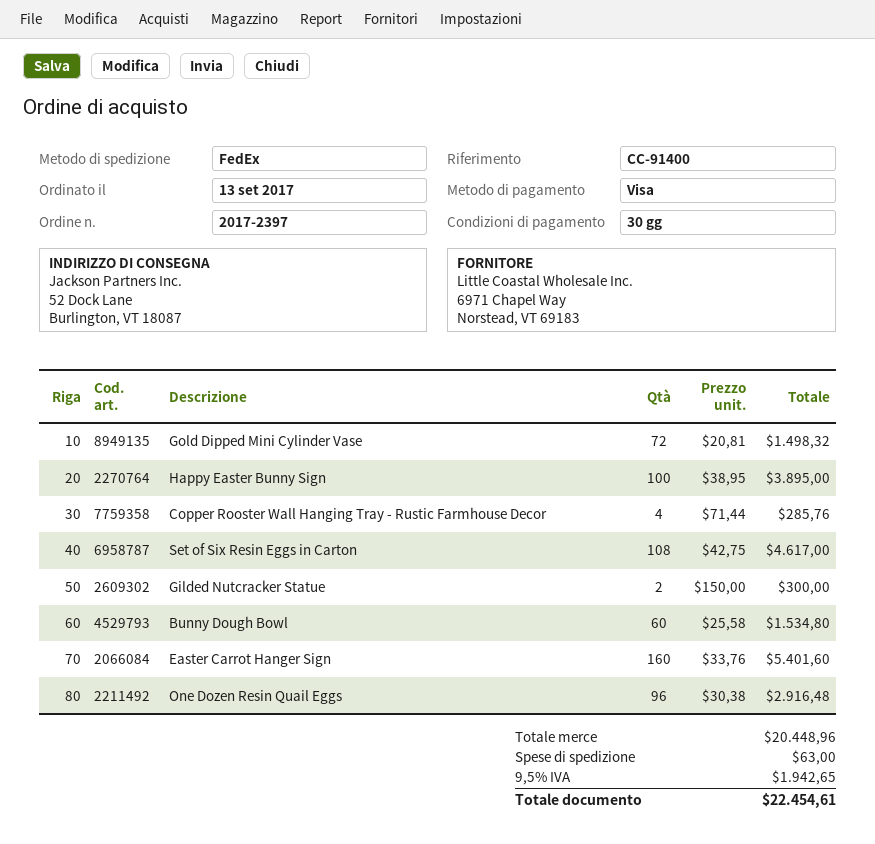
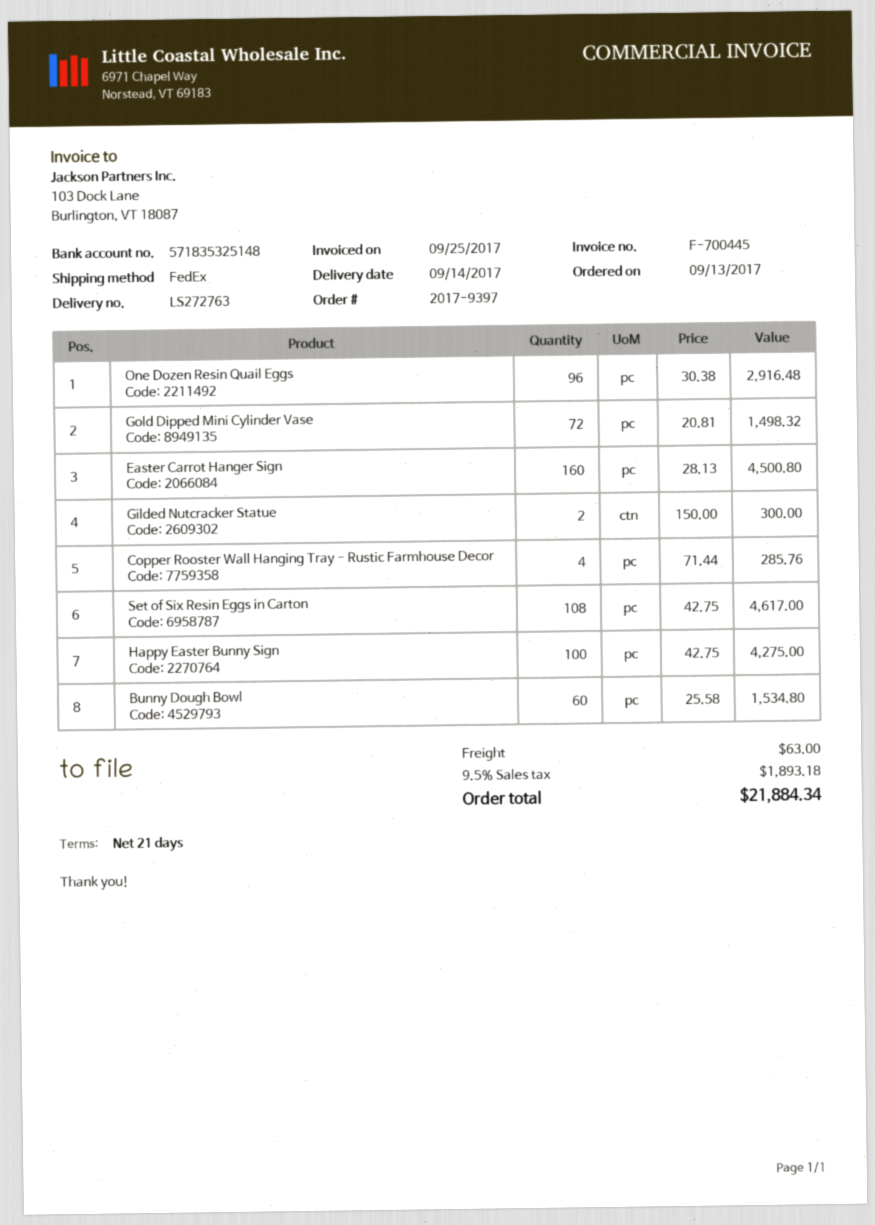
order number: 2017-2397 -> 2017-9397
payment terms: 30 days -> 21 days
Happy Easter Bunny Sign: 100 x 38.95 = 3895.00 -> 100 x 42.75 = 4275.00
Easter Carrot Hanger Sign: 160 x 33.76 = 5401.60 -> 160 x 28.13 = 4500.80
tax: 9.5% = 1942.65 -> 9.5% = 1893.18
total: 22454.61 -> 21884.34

----------

EXERCISE OBJECTIVE » Return the whole listing exactly, minus its pictures.

THE COMPLETED TASK »
order number: 2017-2397 -> 2017-9397
payment terms: 30 days -> 21 days
Happy Easter Bunny Sign: 100 x 38.95 = 3895.00 -> 100 x 42.75 = 4275.00
Easter Carrot Hanger Sign: 160 x 33.76 = 5401.60 -> 160 x 28.13 = 4500.80
tax: 9.5% = 1942.65 -> 9.5% = 1893.18
total: 22454.61 -> 21884.34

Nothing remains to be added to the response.